Segment Open

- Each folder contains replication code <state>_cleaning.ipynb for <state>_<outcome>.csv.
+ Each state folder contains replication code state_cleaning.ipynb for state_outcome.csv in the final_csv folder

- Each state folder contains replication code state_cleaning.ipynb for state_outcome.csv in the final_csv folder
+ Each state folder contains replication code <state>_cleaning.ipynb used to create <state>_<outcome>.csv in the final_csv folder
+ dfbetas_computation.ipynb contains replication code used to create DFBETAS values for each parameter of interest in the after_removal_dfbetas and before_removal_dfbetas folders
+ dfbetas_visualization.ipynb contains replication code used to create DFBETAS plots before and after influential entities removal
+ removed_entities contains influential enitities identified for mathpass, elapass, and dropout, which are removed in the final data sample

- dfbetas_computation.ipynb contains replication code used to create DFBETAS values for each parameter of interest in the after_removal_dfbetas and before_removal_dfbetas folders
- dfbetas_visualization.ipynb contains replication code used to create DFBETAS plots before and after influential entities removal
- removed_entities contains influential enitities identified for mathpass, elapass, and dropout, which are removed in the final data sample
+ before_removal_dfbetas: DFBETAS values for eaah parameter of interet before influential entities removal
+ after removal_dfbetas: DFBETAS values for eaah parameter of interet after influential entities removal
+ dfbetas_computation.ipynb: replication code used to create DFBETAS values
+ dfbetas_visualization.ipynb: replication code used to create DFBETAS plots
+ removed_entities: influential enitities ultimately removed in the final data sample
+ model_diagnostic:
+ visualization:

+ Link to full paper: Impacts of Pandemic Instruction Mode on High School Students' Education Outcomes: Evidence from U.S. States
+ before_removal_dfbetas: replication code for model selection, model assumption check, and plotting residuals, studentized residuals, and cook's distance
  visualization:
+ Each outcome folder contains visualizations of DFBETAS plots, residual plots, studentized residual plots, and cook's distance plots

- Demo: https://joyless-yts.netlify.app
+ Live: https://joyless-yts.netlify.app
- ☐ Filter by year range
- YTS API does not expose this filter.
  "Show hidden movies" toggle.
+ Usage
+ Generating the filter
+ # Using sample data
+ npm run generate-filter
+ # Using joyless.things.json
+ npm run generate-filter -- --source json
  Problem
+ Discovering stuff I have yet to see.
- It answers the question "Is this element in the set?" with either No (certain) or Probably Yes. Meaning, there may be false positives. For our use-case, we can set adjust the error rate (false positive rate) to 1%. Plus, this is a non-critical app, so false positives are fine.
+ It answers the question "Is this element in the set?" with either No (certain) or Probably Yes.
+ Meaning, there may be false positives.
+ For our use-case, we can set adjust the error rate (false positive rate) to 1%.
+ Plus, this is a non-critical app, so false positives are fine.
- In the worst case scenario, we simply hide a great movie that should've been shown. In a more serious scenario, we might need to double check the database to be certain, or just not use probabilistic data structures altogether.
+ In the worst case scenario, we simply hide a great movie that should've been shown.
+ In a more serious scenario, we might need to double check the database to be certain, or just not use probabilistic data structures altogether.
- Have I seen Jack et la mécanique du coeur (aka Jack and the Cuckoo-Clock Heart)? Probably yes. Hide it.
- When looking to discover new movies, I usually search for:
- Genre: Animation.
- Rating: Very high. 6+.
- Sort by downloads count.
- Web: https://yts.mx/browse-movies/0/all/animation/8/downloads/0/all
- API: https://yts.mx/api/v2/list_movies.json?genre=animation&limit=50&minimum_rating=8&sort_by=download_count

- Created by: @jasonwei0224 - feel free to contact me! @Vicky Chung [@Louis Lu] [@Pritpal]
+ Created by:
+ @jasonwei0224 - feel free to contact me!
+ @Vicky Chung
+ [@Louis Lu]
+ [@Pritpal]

Segment Closed

• Work instructions
Copy out exactly the lines running from the line with "Using sample data" to the end of the records, inclusive.

• Output below
+ # Using sample data
+ npm run generate-filter
+ # Using joyless.things.json
+ npm run generate-filter -- --source json
  Problem
+ Discovering stuff I have yet to see.
- It answers the question "Is this element in the set?" with either No (certain) or Probably Yes. Meaning, there may be false positives. For our use-case, we can set adjust the error rate (false positive rate) to 1%. Plus, this is a non-critical app, so false positives are fine.
+ It answers the question "Is this element in the set?" with either No (certain) or Probably Yes.
+ Meaning, there may be false positives.
+ For our use-case, we can set adjust the error rate (false positive rate) to 1%.
+ Plus, this is a non-critical app, so false positives are fine.
- In the worst case scenario, we simply hide a great movie that should've been shown. In a more serious scenario, we might need to double check the database to be certain, or just not use probabilistic data structures altogether.
+ In the worst case scenario, we simply hide a great movie that should've been shown.
+ In a more serious scenario, we might need to double check the database to be certain, or just not use probabilistic data structures altogether.
- Have I seen Jack et la mécanique du coeur (aka Jack and the Cuckoo-Clock Heart)? Probably yes. Hide it.
- When looking to discover new movies, I usually search for:
- Genre: Animation.
- Rating: Very high. 6+.
- Sort by downloads count.
- Web: https://yts.mx/browse-movies/0/all/animation/8/downloads/0/all
- API: https://yts.mx/api/v2/list_movies.json?genre=animation&limit=50&minimum_rating=8&sort_by=download_count

- Created by: @jasonwei0224 - feel free to contact me! @Vicky Chung [@Louis Lu] [@Pritpal]
+ Created by:
+ @jasonwei0224 - feel free to contact me!
+ @Vicky Chung
+ [@Louis Lu]
+ [@Pritpal]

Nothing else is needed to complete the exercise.